[[ TASK DATA, beginning ]]
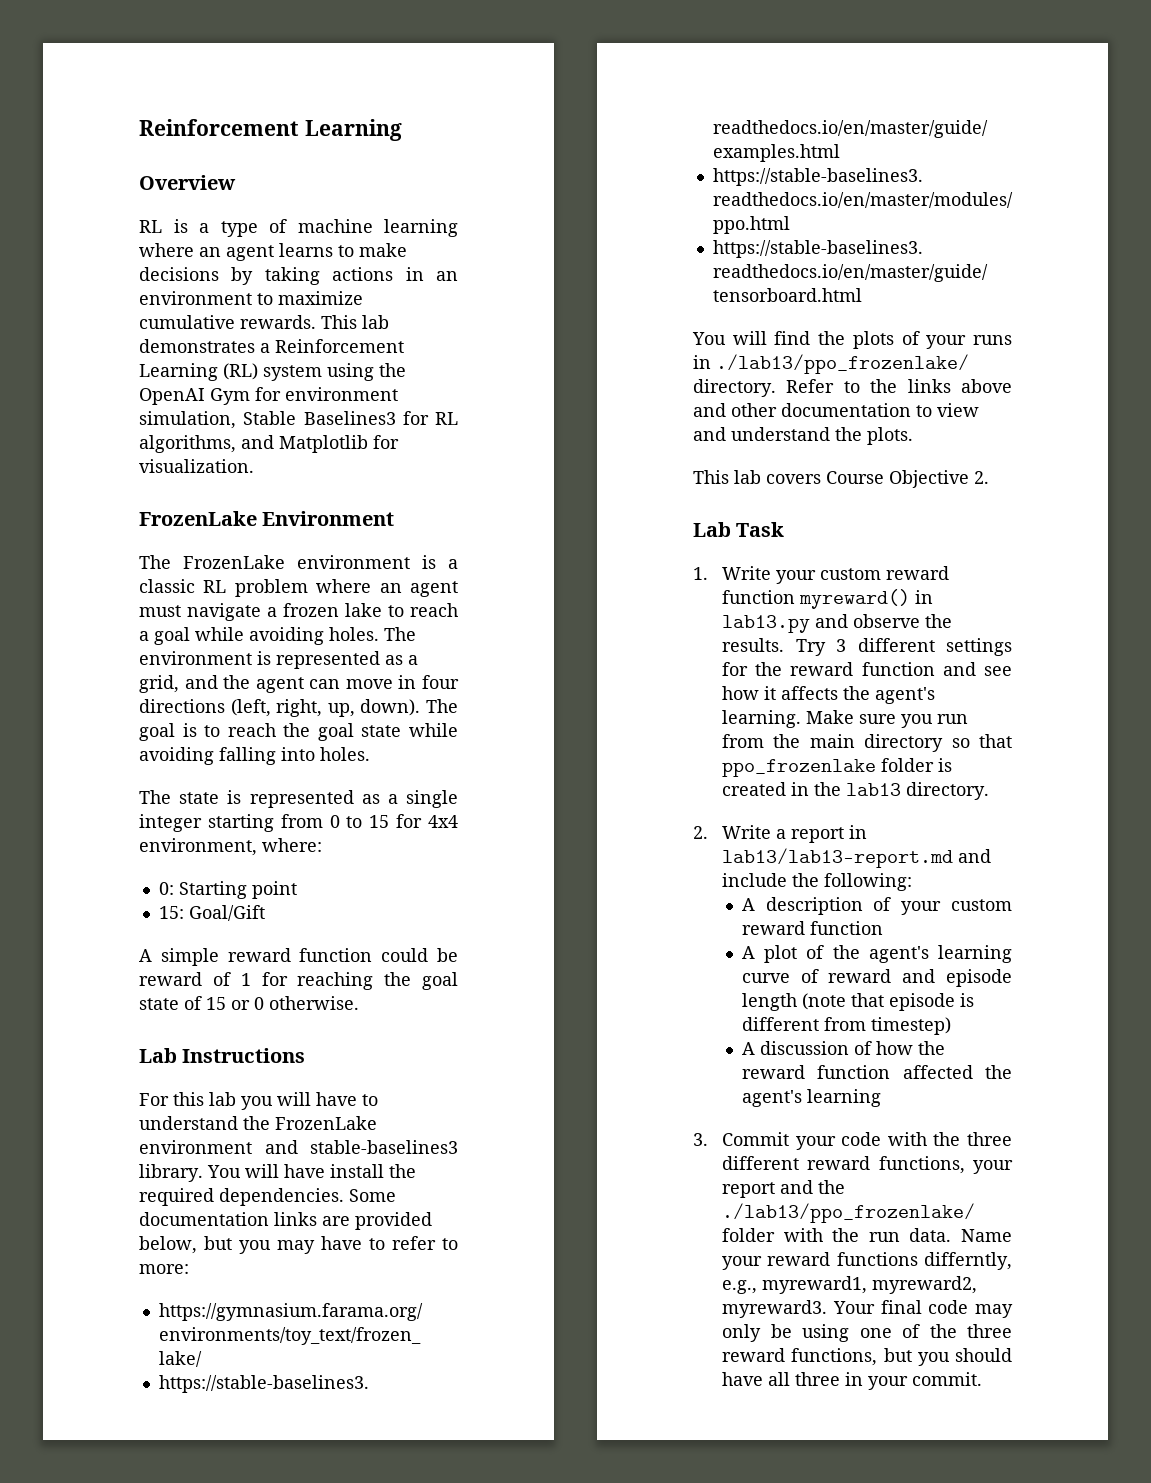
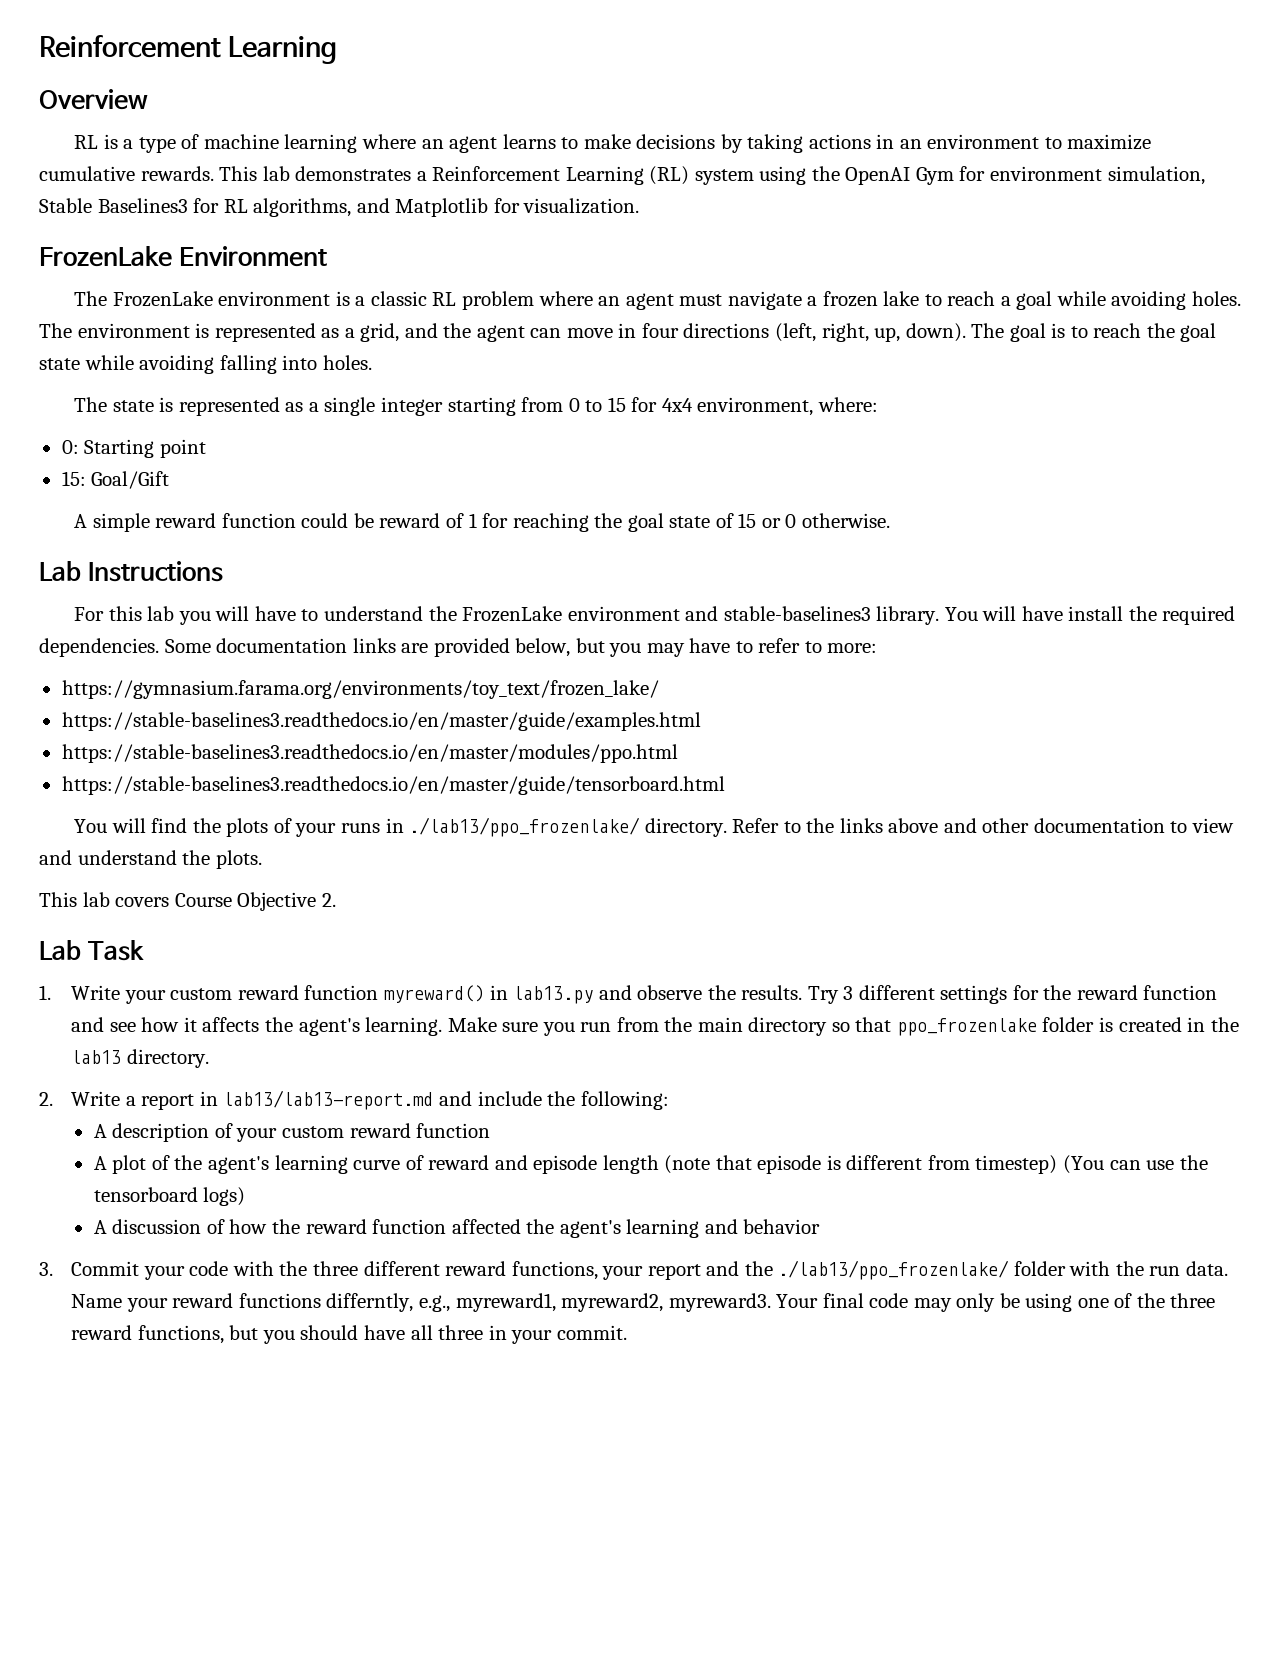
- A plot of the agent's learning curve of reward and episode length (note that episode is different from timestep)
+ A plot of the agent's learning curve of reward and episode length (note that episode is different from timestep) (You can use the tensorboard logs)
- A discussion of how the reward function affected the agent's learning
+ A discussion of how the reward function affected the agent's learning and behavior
[[ TASK DATA, end ]]
[[ TASK DATA, beginning ]]
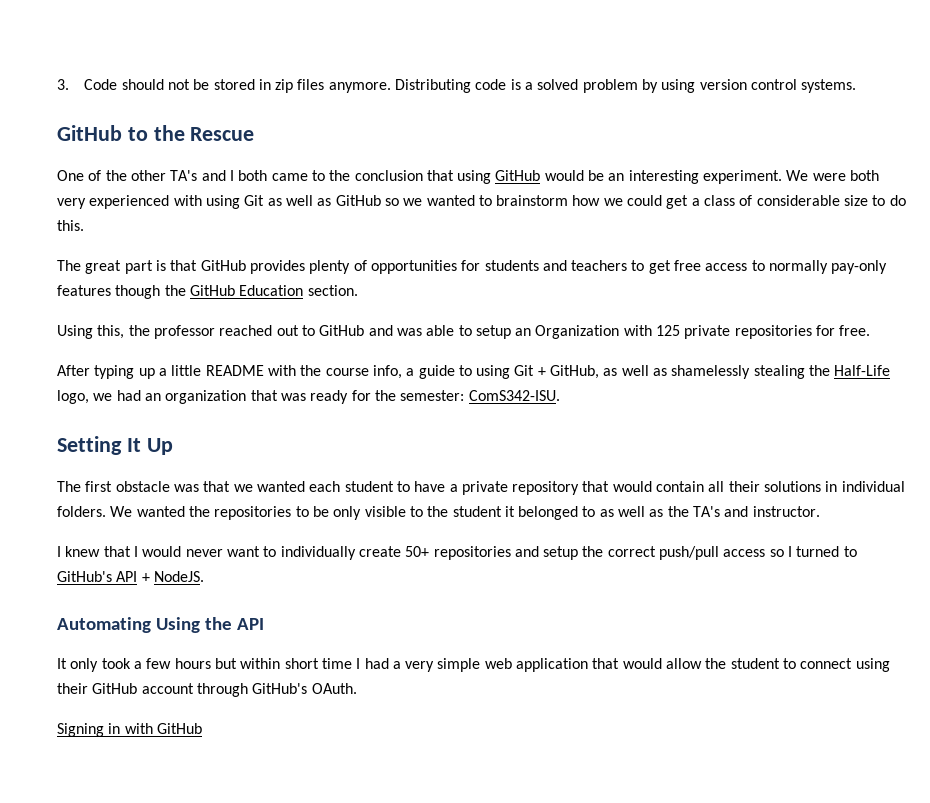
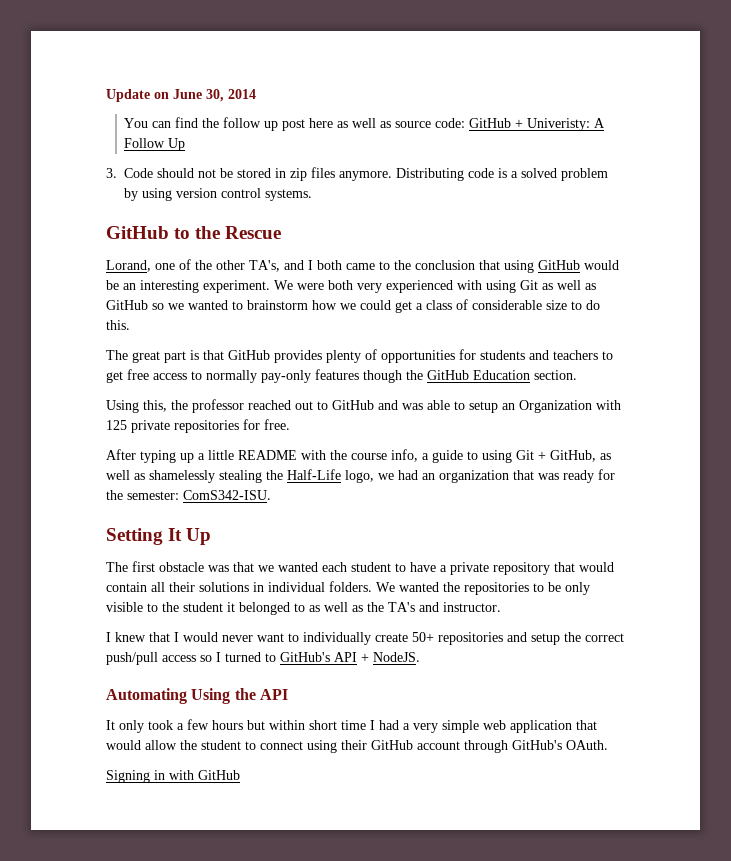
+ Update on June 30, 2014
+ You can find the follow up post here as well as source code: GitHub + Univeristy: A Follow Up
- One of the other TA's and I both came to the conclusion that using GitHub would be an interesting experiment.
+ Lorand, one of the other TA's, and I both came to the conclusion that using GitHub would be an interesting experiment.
[[ TASK DATA, end ]]
[[ TASK DATA, beginning ]]
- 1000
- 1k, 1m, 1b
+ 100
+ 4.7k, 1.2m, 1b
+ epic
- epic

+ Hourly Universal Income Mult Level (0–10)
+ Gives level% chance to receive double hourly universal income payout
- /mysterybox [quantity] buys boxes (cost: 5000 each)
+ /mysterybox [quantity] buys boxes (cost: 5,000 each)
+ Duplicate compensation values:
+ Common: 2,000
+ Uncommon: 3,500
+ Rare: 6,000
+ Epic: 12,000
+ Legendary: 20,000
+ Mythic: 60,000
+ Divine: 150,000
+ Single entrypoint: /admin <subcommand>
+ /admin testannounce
[[ TASK DATA, end ]]
[WORK TASK]:
In the listing above, transcribe exactly everything from the line containing "- One of the" down to the line containing "Lorand, one of", including both and nothing more.

[TASK SOLUTION]:
- One of the other TA's and I both came to the conclusion that using GitHub would be an interesting experiment.
+ Lorand, one of the other TA's, and I both came to the conclusion that using GitHub would be an interesting experiment.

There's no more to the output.